Improved drug analysis for amphetamines, benzodiazepines and methadone metabolites Peri-analysis
Problems related to the abuse of drugs and other substances that are encountered in daily practice are a growing social concern. They are not only underlying diseases themselves, but also exacerbate and obscure them. Carrying out diagnostic tests and monitoring of those patients is difficult and requires the compliance of the patient, which is often difficult to achieve, due to the legal issues involved. New substance groups with addictive potential have also forced us to revise our diagnostic guidelines.
Peri-analysis
The term “peri-analysis” refers to urine testing to exclude manipulation of the sample. These include:
• Macroscopic abnormalities of the urine sample (odour, colour, clouding, etc.)
• Adverse effects of endogenous substances (detergents, soaps, etc.) on
immunoassay results
• Determination of creatinine in urine to identify secondary sample dilution or forced diuresis
by excessive fluid intake
• Calculating the cannabis/creatinine ratio to evaluate cannabis excretion over time.
Measurement and evaluation of urine peri-analytic tests are free of charge if these are ordered on a referral form with the comment “Drug Screening”.
Amphetamines
In recent years, there has been an increase in the use of designer drugs.

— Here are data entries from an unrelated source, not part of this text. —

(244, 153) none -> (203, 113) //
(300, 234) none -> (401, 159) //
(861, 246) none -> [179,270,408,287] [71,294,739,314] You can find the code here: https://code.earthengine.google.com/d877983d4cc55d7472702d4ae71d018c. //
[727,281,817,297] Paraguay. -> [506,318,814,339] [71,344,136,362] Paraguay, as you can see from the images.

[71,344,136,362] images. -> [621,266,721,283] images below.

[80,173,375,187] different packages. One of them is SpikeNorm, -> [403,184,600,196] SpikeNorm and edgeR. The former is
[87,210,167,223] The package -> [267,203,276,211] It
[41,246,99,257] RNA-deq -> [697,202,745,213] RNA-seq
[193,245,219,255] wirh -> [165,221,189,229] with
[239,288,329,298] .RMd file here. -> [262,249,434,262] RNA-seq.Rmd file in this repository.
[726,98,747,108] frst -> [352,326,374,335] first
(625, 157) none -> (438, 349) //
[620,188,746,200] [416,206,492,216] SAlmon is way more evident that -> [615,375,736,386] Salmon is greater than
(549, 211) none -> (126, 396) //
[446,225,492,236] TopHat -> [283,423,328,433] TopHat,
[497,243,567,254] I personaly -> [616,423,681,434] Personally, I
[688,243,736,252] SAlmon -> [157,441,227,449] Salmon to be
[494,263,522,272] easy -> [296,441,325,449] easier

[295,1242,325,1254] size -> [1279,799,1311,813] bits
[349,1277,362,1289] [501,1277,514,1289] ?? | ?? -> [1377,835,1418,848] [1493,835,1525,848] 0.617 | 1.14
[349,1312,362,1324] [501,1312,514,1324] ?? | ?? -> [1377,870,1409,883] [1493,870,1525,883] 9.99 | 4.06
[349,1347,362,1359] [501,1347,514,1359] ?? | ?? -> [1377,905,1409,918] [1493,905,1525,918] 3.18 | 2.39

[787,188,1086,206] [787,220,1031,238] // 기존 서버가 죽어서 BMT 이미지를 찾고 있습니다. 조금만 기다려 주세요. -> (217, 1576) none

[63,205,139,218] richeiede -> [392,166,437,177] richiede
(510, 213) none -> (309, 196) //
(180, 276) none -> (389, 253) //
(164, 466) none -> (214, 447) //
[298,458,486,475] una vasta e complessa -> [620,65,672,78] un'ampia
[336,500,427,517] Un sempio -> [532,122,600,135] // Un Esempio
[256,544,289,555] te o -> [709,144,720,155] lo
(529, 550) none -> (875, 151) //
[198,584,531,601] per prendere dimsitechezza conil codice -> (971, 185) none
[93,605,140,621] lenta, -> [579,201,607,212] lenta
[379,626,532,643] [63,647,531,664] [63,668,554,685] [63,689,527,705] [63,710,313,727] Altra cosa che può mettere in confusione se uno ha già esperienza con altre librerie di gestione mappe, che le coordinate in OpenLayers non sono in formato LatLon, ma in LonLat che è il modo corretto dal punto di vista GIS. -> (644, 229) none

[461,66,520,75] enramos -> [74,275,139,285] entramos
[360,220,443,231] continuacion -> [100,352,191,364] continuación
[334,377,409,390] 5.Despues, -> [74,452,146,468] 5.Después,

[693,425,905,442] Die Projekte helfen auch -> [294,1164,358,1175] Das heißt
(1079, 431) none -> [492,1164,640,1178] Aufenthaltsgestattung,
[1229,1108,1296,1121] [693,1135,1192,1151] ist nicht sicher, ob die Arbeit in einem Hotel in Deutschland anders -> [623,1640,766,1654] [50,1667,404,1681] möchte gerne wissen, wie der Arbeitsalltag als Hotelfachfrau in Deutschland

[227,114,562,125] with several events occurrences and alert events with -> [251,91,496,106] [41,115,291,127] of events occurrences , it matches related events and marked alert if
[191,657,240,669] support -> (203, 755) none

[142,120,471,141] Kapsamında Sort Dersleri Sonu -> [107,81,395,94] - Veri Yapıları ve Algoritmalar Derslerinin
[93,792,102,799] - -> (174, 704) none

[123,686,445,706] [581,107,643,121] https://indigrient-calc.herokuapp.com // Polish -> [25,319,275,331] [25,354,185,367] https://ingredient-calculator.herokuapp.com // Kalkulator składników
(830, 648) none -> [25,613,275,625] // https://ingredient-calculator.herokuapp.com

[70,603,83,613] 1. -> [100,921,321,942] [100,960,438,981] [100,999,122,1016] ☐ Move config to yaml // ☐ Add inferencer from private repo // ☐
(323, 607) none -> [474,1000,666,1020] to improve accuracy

We have improved our analytical tests for amphetamines. With their sensitivity, they allow us to also detect the latest designer drugs By modifying the cut-off levels, we were able to reduce the rate of false positive results.
Benzodiazepines
Benzodiazepines and their metabolites are excreted in the urine primarily as glucuronide conjugates. However, glucuronides are not detected by conventional testing (test strips, normal enzyme immunoassay). By introducing an additional preparation step (enzymatic separation of glucuronic acid), we are now able to prove benzodiazepine abuse over a longer period of time.
Methadone metabolite (EDDP)
Compliance testing of patients in methadone substitution programmes includes measuring levels of methadone and its metabolite, EDDP. Any abuse of methadone can be detected over a longer period of time based on EDDP testing.
Changes in cut-off values
Parameters | Confirmation cut-off (new) | Confirmation cut-off (old) | |
Barbiturates | < 100 ng/ml | for secobarbital | (< 200) |
Benzodiazepines after pre-treatment | < 100 ng/ml | for nitrazepam | (< 150) |
Cocaine | < 100 ng/ml | for the main metabolite benzoylecgonine | (< 300) |
Amphetamines and designer drugs | < 500 ng/ml | for d-methamphetamine | (< 300) |
Cannabis | < 25 ng/ml | for THC carboxylic acid | (< 50) |
Opiates | < 100 ng/ml | for morphine | (< 300) |
EDDP (methadone metabolite) | < 100 ng/ml | for EDDP | (< 100) |
All analytical methods comply with the recommendations of the Senate Commission for Clinical-Toxicological Analysis of the German Research Foundation and are subject to ongoing internal and external quality control. With a positive enzyme immunoassay (EIA), we will send you an initial, preliminary report in advance. This partial results report is to be considered preliminary and indicative. It is followed by the confirmatory test, using HPLC or GC/MS. If you do not wish a
confirmatory test, please write on the referral form: “no confirmatory test”. This will also be noted in the final report.